An innovative new business-focused project in Shropshire is set to drastically reduce carbon emissions.
The Low Carbon Communities for Business scheme will target companies in Bishops Castle, Ellesmere, Cleobury Mortimer and South Oswestry through grants and support, with major cost savings predicted for those taking part.
They have been chosen because of excellent renewable energy resources, poor transport infrastructure and the fact that they are not connected to a mains gas supply.
The pilot project, which aims to save 6,665 tonnes of carbon dioxide over three years, builds on existing carbon-reduction activity in Bishop's Castle but will focus on businesses for the first time.
The Advantage West Midlands-funded Rural Regeneration Zone is contributing #555,000 to the #1.84 million scheme.
Other funding will come from the Department of Trade and Industry's Low Carbon Buildings Programme and contributions from businesses taking part. The project will be managed by Shropshire County Council in partnership with the Marches Energy Agency and is part of a wider agreement currently being finalised with the Government to allow Shropshire greater freedom to deliver sustainable low carbon communities.
A key element of the project will be a capital grants scheme for low carbon interventions in businesses.
Examples of the sort of projects that may receive funding include ground source heat pumps, biomass boilers and solar panels.
Nick Davis, owner of Cleobury Mortimer-based brewery Hobson's, is hoping that the scheme will help him to implement a process where the spent grain from the hops he uses to brew his beer is used as a potential biomass product, which could ultimately produce enough energy to power his business premises.
Support will also be available to assist low carbon and sustainable energy start-ups.
Examples of projects that could receive funding under the project include grants towards the purchasing of equipment to allow plumbers to enter the solar thermal market or for farmers to crush oil seed to produce bio-diesel.
The project will be launched in early 2007.
Peter Pawsey, chairman of the Rural Regeneration Zone, said: "This will not only help to reduce carbon emissions, it also opens up opportunities for Shropshire companies to enter the fast-growing and lucrative environmental economy.
"The hope is that, if successful, this project will be rolled out to other areas of the Zone as part of our ongoing commitment to environmental excellence."

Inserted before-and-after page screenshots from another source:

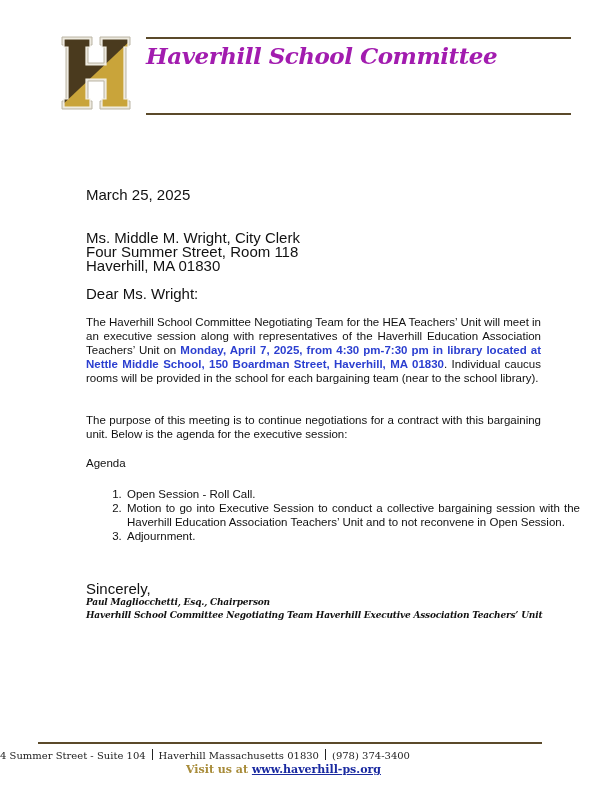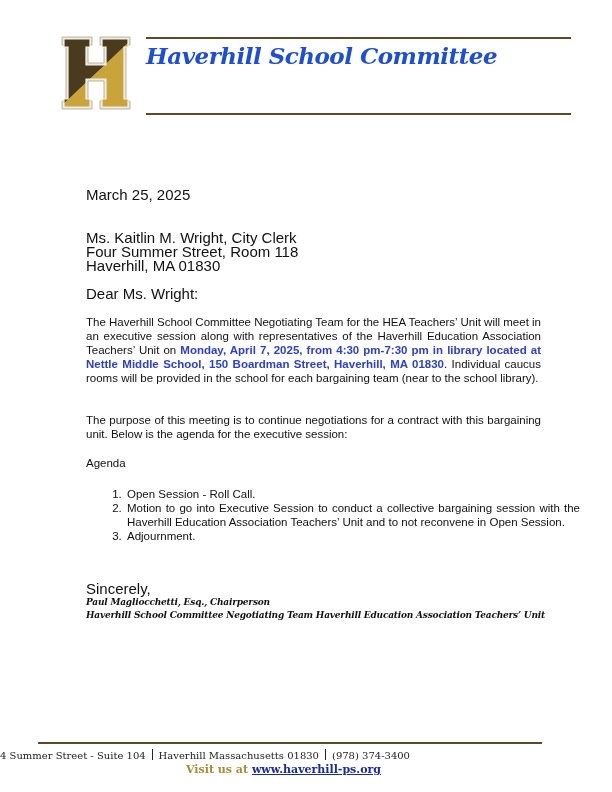--- a/index.html
+++ b/index.html
@@ -1,21 +1,21 @@
 <!DOCTYPE html>
 <html><head>
   <meta charset="utf-8">
   <style>
     html, body { margin: 0; padding: 0; background: #ffffff; }
     body { width: 612px; height: 792px; position: relative; overflow: hidden; font-family: "Liberation Sans", sans-serif; color: #111; }
     .logo { position: absolute; left: 60px; top: 35px; width: 72px; height: 76px; }
     .hline { position: absolute; height: 1.5px; background: #5b4a2a; }
     .hline.top { left: 146px; top: 37px; width: 425px; }
     .hline.bot { left: 146px; top: 113px; width: 425px; }
-    .title { position: absolute; left: 146px; top: 42px; font-family: "DejaVu Serif", serif; font-style: italic; font-weight: bold; font-size: 23px; letter-spacing: -0.5px; color: #1d4ed8; }
+    .title { position: absolute; left: 146px; top: 42px; font-family: "DejaVu Serif", serif; font-style: italic; font-weight: bold; font-size: 23px; letter-spacing: -0.5px; color: #a21caf; }
     .txt { position: absolute; left: 86px; font-size: 15px; line-height: 14px; }
     .para { position: absolute; left: 86px; width: 455px; font-size: 11.5px; line-height: 14px; text-align: justify; }
     .blue { color: #2b3fd0; font-weight: bold; }
     .agenda-title { position: absolute; left: 86px; width: 455px; top: 457px; text-align: left; font-size: 11.5px; }
     ol.agenda { position: absolute; left: 86px; top: 483px; width: 455px; margin: 4px; padding-left: 35px; font-size: 11.5px; line-height: 14px; text-align: justify; }
     ol.agenda li { padding-left: 2px; }
     .sig { position: absolute; left: 86px; font-family: "DejaVu Serif", serif; font-style: italic; font-weight: bold; font-size: 9px; letter-spacing: -0.2px; }
     .fline { position: absolute; left: 38px; top: 742px; width: 504px; height: 2px; background: #5b4a2a; }
     .footer1 { position: absolute; left: 0; width: 580px; top: 749px; text-align: left; font-family: "DejaVu Serif", serif; font-size: 10px; color: #222; }
     .footer1 .sep { display: inline-block; width: 1px; height: 11px; background: #222; margin: 0 6px; vertical-align: -1px; }
@@ -39,41 +39,41 @@
   </g>
   <path d="M4 4 H30 V12 H26 V30 H46 V12 H42 V4 H68 V12 H64 V64 H68 V72 H42 V64 H46 V44 H26 V64 H30 V72 H4 V64 H8 V12 H4 Z" fill="none" stroke="#f4f1e8" stroke-width="1.2"></path>
 </svg>
 
 <div class="hline top"></div>
 <div class="title">Haverhill School Committee</div>
 <div class="hline bot"></div>
 
 <div class="txt" style="top:188px">March 25, 2025</div>
 
-<div class="txt" style="top:231px">Ms. Kaitlin M. Wright, City Clerk</div>
+<div class="txt" style="top:231px">Ms. Middle M. Wright, City Clerk</div>
 <div class="txt" style="top:245px">Four Summer Street, Room 118</div>
 <div class="txt" style="top:259px">Haverhill, MA 01830</div>
 
 <div class="txt" style="top:287px">Dear Ms. Wright:</div>
 
 <div class="para" style="top:315px"><span>The Haverhill School Committee Negotiating Team for the HEA Teachers’ Unit will meet in an executive session along with representatives of the Haverhill Education Association Teachers’ Unit on </span><span class="blue">Monday, April 7, 2025, from 4:30 pm-7:30 pm in library located at Nettle Middle School, 150 Boardman Street, Haverhill, MA 01830</span><span>. Individual caucus rooms will be provided in the school for each bargaining team (near to the school library).</span></div>
 
 <div class="para" style="top:413px">The purpose of this meeting is to continue negotiations for a contract with this bargaining unit. Below is the agenda for the executive session:</div>
 
 <div class="agenda-title">Agenda</div>
 
 <ol class="agenda">
   <li>Open Session - Roll Call.</li>
   <li>Motion to go into Executive Session to conduct a collective bargaining session with the Haverhill Education Association Teachers’ Unit and to not reconvene in Open Session.</li>
   <li>Adjournment.</li>
 </ol>
 
 <div class="txt" style="top:582px">Sincerely,</div>
 <div class="sig" style="top:597px">Paul Magliocchetti, Esq., Chairperson</div>
-<div class="sig" style="top:610px">Haverhill School Committee Negotiating Team Haverhill Education Association Teachers’ Unit</div>
+<div class="sig" style="top:610px">Haverhill School Committee Negotiating Team Haverhill Executive Association Teachers’ Unit</div>
 
 <div class="fline"></div>
 <div class="footer1">
   <span>4 Summer Street - Suite 104</span><span class="sep"></span><span>Haverhill Massachusetts 01830</span><span class="sep"></span><span>(978) 374-3400</span>
 </div>
 <div class="footer2">
   <span class="gold">Visit us at</span>
   <a>www.haverhill-ps.org</a>
 </div>
 

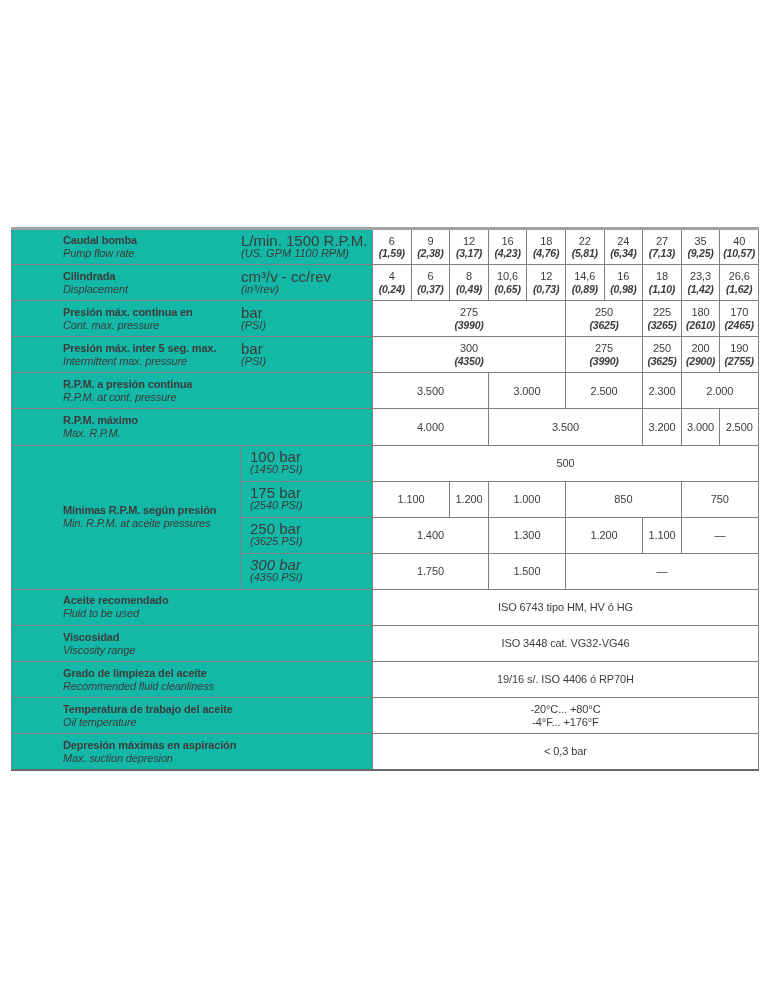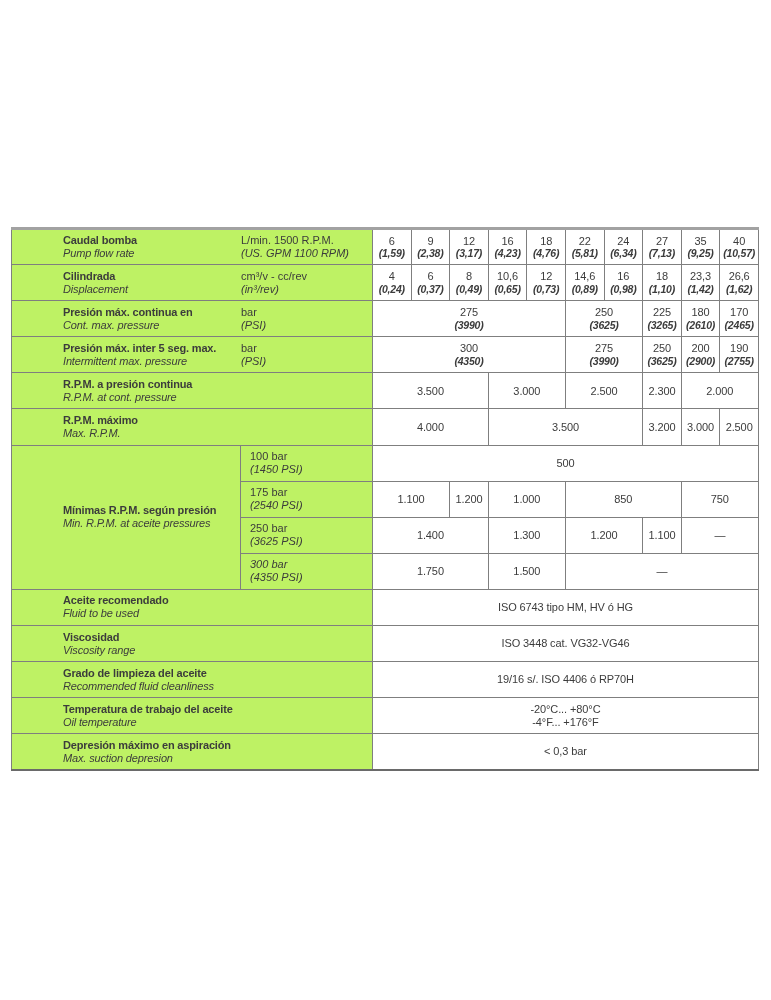--- a/index.html
+++ b/index.html
@@ -24,29 +24,29 @@
     border-right: 1px solid #858585;
   }
   table.spec td {
     border: 1px solid #7f7f7f;
     padding: 0;
     vertical-align: middle;
     color: #3c3c3c;
     overflow: hidden;
   }
   tr.spec-row { height: 36px; }
-  td.hd { background: #bef264; }
+  td.hd { background: #14b8a6; }
   .hflex { display: flex; align-items: center; width: 100%; }
   .hlabel { flex: 0 0 229px; box-sizing: border-box; padding-left: 51px; }
   .hunit  { flex: 1 1 auto; }
   .glabel { padding-left: 51px !important; }
   .ucell  { padding-left: 9px !important; }
   .l-es { font-weight: bold; font-size: 11px; line-height: 13px; letter-spacing: -0.15px; white-space: nowrap; }
   .l-en { font-weight: normal; font-style: italic; font-size: 11px; line-height: 13px; letter-spacing: -0.15px; white-space: nowrap; }
-  .u-es { font-size: 11px; line-height: 13px; white-space: nowrap; }
+  .u-es { font-size: 15px; line-height: 13px; white-space: nowrap; }
   .u-en { font-size: 11px; line-height: 13px; font-style: italic; white-space: nowrap; }
   .u-it { font-style: italic; }
   td.dc { text-align: center; background: #ffffff; }
   .d-t { font-size: 11px; line-height: 12.5px; letter-spacing: -0.1px; }
   .d-s { font-size: 10.5px; line-height: 12.5px; font-style: italic; letter-spacing: -0.2px; font-weight: bold; }
 </style>
 </head>
 <body>
 
 <div class="spec-wrap">
@@ -412,21 +412,21 @@
           </td>
           <td class="dc" colspan="10">
             <div class="d-t">-20°C... +80°C</div>
             <div class="d-t">-4°F... +176°F</div>
           </td>
         </tr>
         <tr class="spec-row">
           <td class="hd" colspan="2">
             <div class="hflex">
               <div class="hlabel">
-                <div class="l-es">Depresión máximo en aspiración</div>
+                <div class="l-es">Depresión máximas en aspiración</div>
                 <div class="l-en">Max. suction depresion</div>
               </div>
             </div>
           </td>
           <td class="dc" colspan="10">
             <div class="d-t">&lt; 0,3 bar</div>
           </td>
         </tr>
       </tbody>
   </table>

Carolyn Downs, chief executive of Shropshire County Council, said: "The Low Carbon Communities for Business Project is a fine example of Shropshire's ability to create effective partnerships. We are delighted to be working with the Rural Regeneration Zone and other partners to diversify the local economy, while once again taking a lead on action to combat climate change."
Richard Davies, director of the Marches Energy Agency, said: "We seem to hear ever more stark warnings about the dangers of human induced climate change on a daily basis.
"It is really positive that through the support of the Rural Regeneration Zone businesses can now be a part of the solution."